## Work request
Here are the records. Write out exactly the lines between the one holding "solid;flex:0 0 11px;" and the one holding "border-color:#808080 #FFFFFF #FFFFFF", inclusive.

Stored items

*** Begin section ***

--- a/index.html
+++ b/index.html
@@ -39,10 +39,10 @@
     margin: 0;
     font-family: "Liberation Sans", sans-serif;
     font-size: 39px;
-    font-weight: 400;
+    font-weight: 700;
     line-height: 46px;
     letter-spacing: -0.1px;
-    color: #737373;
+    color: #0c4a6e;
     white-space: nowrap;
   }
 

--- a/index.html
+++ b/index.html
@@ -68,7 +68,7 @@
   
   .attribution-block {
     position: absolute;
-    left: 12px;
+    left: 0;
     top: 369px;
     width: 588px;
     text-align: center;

*** End section ***
*** Begin section ***

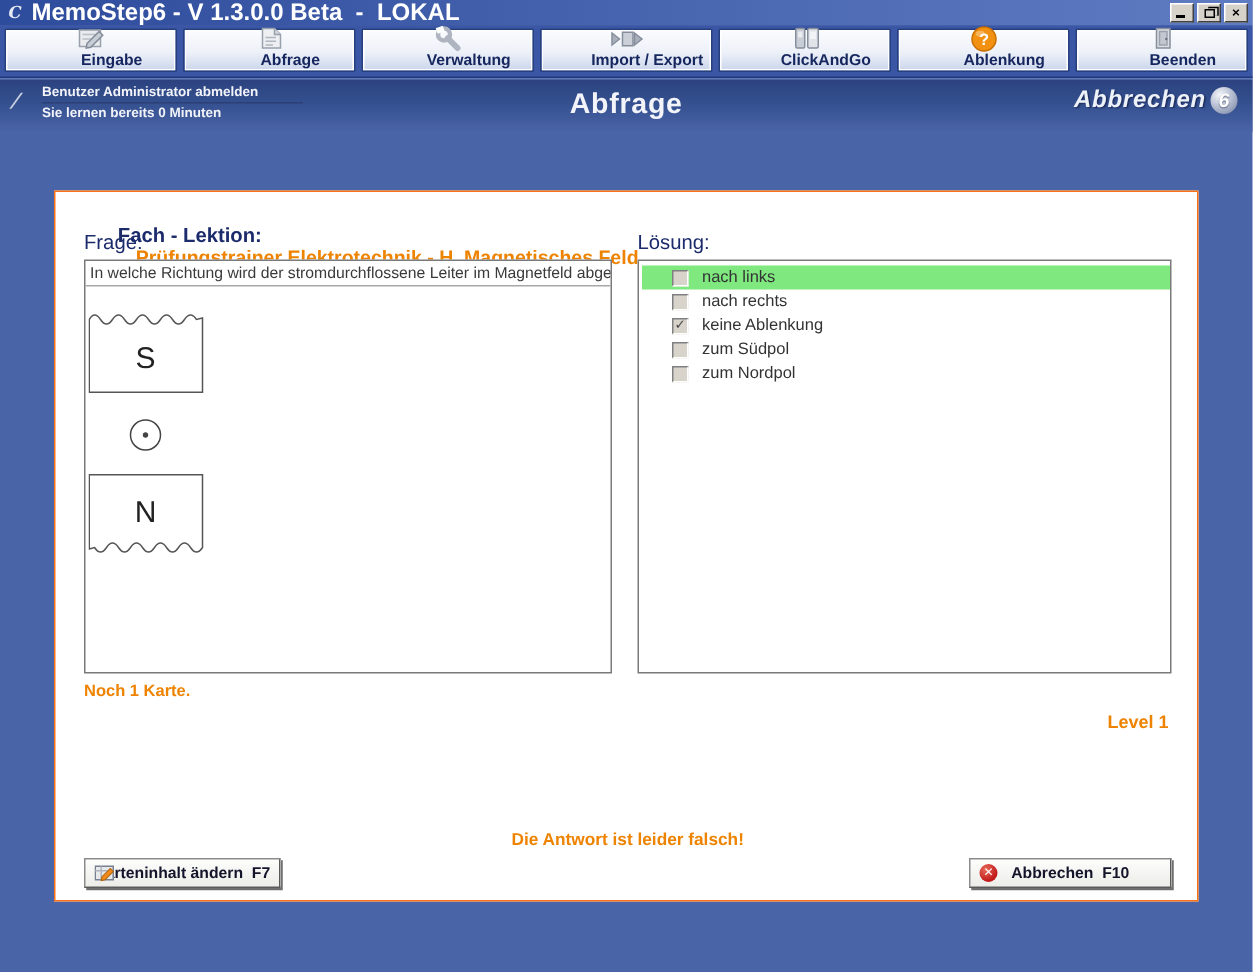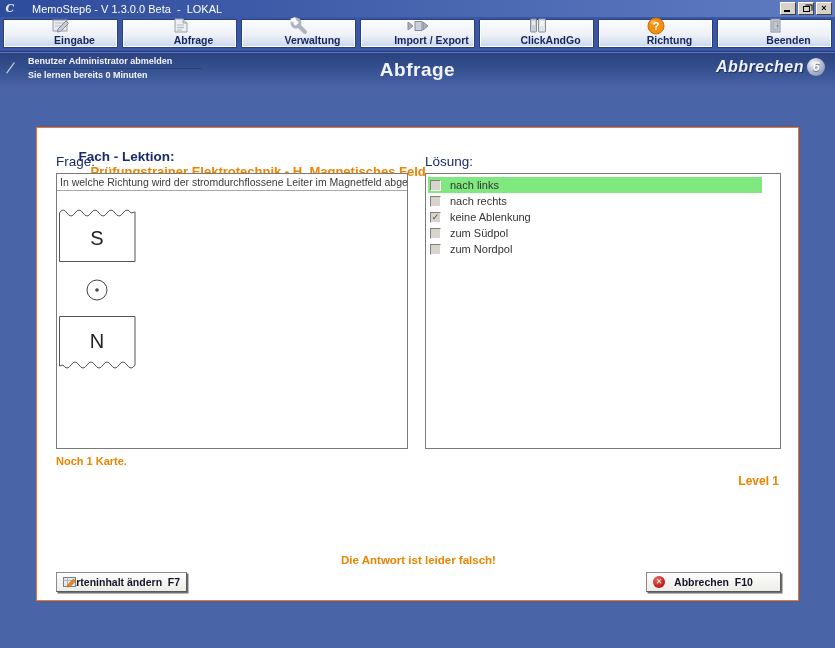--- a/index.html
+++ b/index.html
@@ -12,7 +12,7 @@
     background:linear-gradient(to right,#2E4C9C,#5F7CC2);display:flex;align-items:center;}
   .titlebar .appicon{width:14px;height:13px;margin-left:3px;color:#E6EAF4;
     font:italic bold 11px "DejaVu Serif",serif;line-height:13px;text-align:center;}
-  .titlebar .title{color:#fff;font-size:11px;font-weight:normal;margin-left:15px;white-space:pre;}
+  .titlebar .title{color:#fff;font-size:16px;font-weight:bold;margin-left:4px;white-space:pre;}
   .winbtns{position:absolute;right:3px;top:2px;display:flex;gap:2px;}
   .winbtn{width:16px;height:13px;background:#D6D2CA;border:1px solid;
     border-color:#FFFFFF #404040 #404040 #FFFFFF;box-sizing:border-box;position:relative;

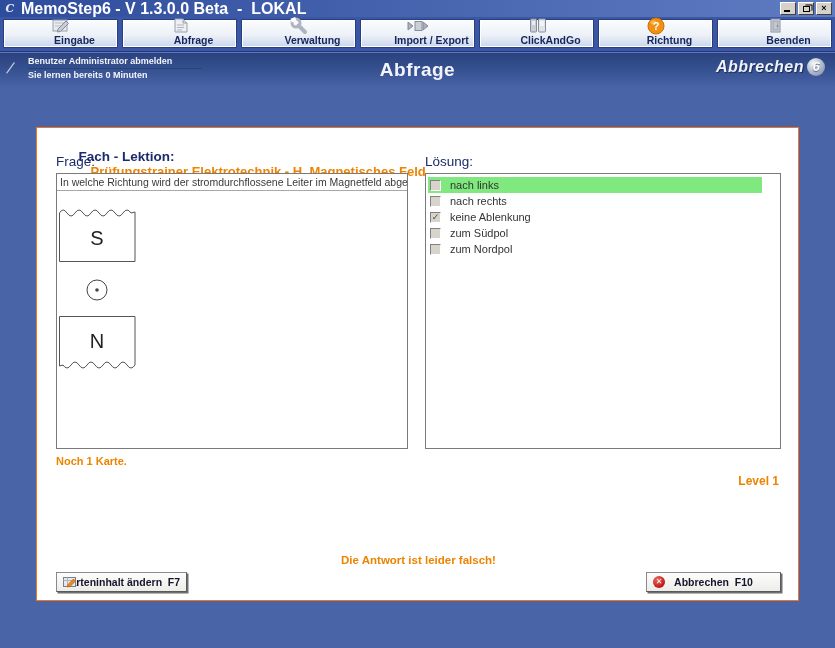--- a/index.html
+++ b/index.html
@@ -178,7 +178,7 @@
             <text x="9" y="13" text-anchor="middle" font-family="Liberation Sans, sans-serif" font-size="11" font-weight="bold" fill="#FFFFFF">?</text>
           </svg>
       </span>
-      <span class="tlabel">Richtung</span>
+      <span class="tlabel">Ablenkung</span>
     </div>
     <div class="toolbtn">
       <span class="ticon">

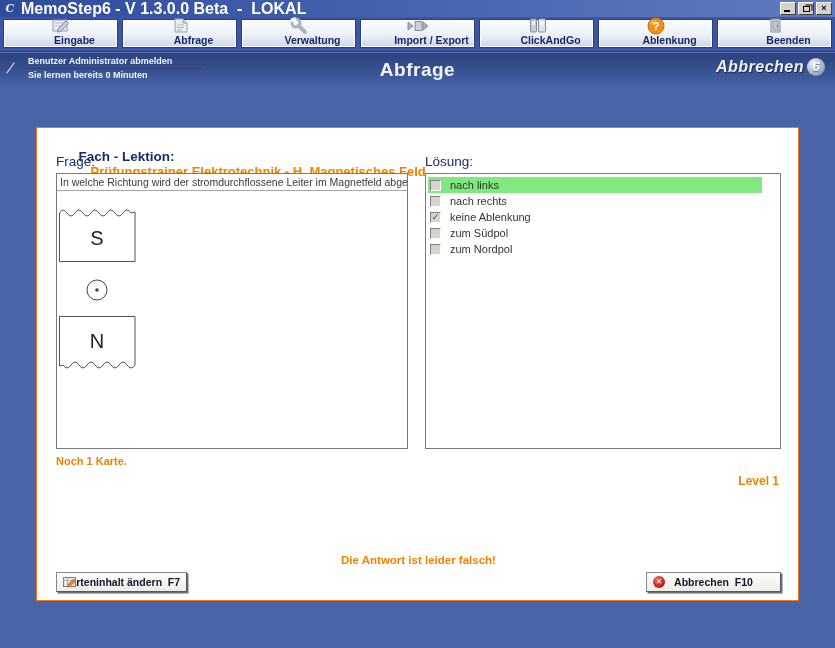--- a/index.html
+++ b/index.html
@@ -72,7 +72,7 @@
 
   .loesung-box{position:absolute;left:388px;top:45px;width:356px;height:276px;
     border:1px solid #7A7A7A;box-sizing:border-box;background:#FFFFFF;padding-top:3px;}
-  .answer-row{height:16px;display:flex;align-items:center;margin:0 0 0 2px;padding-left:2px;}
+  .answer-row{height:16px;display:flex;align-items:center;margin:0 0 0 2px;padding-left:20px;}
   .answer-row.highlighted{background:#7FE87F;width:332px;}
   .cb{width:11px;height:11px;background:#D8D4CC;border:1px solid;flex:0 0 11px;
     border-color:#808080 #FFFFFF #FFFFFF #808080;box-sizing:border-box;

*** End section ***

## Problem solution
   .cb{width:11px;height:11px;background:#D8D4CC;border:1px solid;flex:0 0 11px;
     border-color:#808080 #FFFFFF #FFFFFF #808080;box-sizing:border-box;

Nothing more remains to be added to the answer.